No victim here either.  A few months ago, I would have felt different.  I would have thought - how can she do this, how could she say that, I've done so much, it isn't fair, I feel so sad because of all of this.  But I do realize now that was my own codependency coming through.  All those moments of defense... .of explaining... .of pleading; the arguments... .the animosity... .the confusion:  all of these were symptoms of my illness.  I don't know why or when it all 'started,' but I easily see my contribution to making us both ill or more ill.  And I see hers.  It took two of us to get here and it will take two of us to get out together, if we both so choose. 

There's something fairly empowering about that.  If I can say that I was ill... .and I can see myself working to get well... .and I can see the positive effects of that - then I feel fairly at ease maintaining hope that she can.  It doesn't mean she will, but I believe she can.  And there is health in hope, especially on days when hope is hard and requires an amount of work that may be more then required in other relationships. 

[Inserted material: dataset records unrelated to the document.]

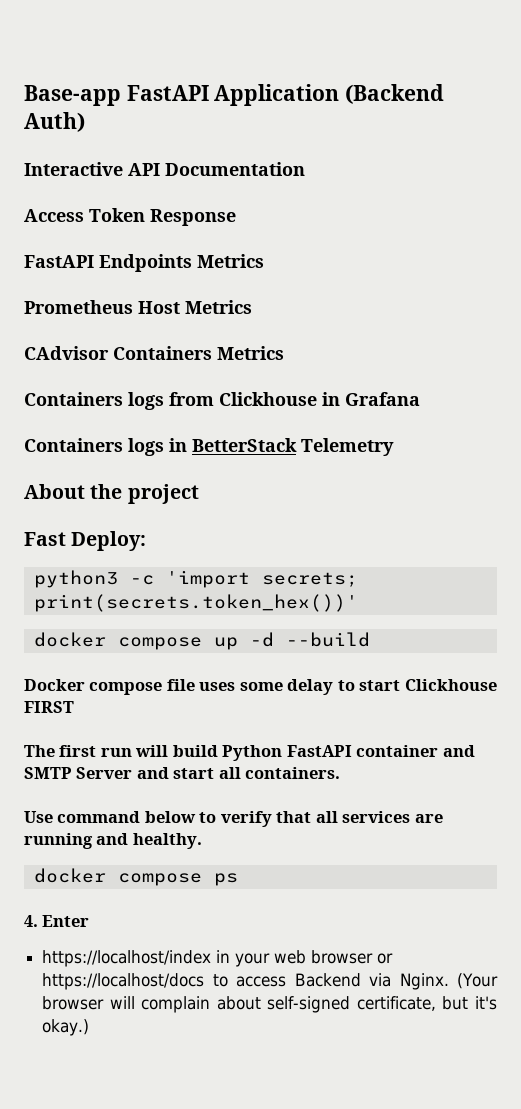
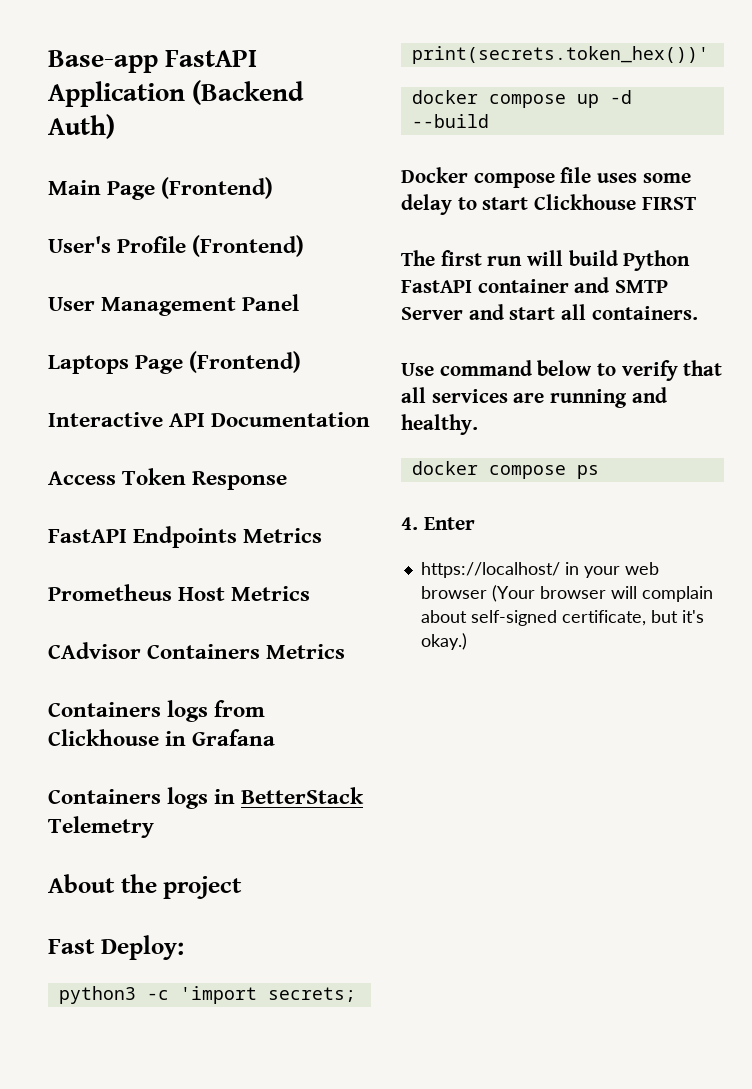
+ Main Page (Frontend)
+ User's Profile (Frontend)
+ User Management Panel
+ Laptops Page (Frontend)
- https://localhost/index in your web browser or https://localhost/docs to access Backend via Nginx. (Your browser will complain about self-signed certificate, but it's okay.)
+ https://localhost/ in your web browser (Your browser will complain about self-signed certificate, but it's okay.)

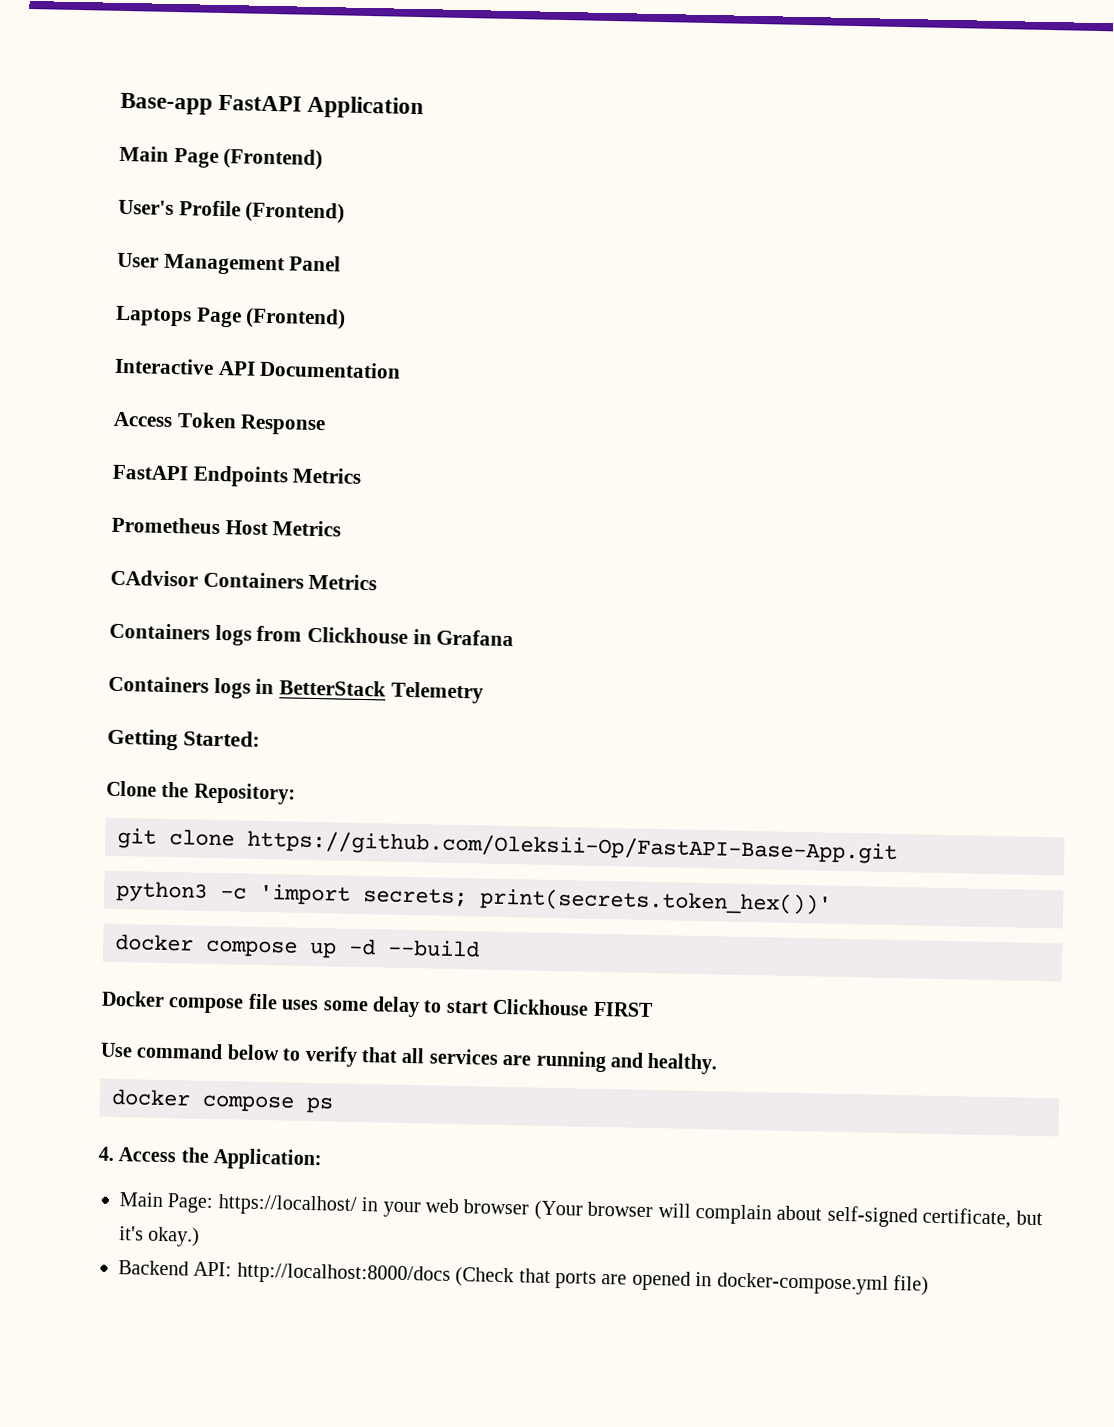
- Base-app FastAPI Application (Backend Auth)
+ Base-app FastAPI Application
- About the project
- Fast Deploy:
+ Getting Started:
+ Clone the Repository:
+ git clone https://github.com/Oleksii-Op/FastAPI-Base-App.git
- The first run will build Python FastAPI container and SMTP Server and start all containers.
- 4. Enter
- https://localhost/ in your web browser (Your browser will complain about self-signed certificate, but it's okay.)
+ 4. Access the Application:
+ Main Page: https://localhost/ in your web browser (Your browser will complain about self-signed certificate, but it's okay.)
+ Backend API: http://localhost:8000/docs (Check that ports are opened in docker-compose.yml file)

I know for me recognizing my contribution and impact has resulted in the most movement toward better days.  Understanding her has helped me understand my contribution and thus highlighted my own symptoms.  I'll never be perfect, I don't even want to try - but I know I can work through those symptoms and choose better ways.  In doing so, I change my part in the dance, which changes our dynamic.  There is a lot of comfort to be found in those changes after so many months of static sadness and conflict.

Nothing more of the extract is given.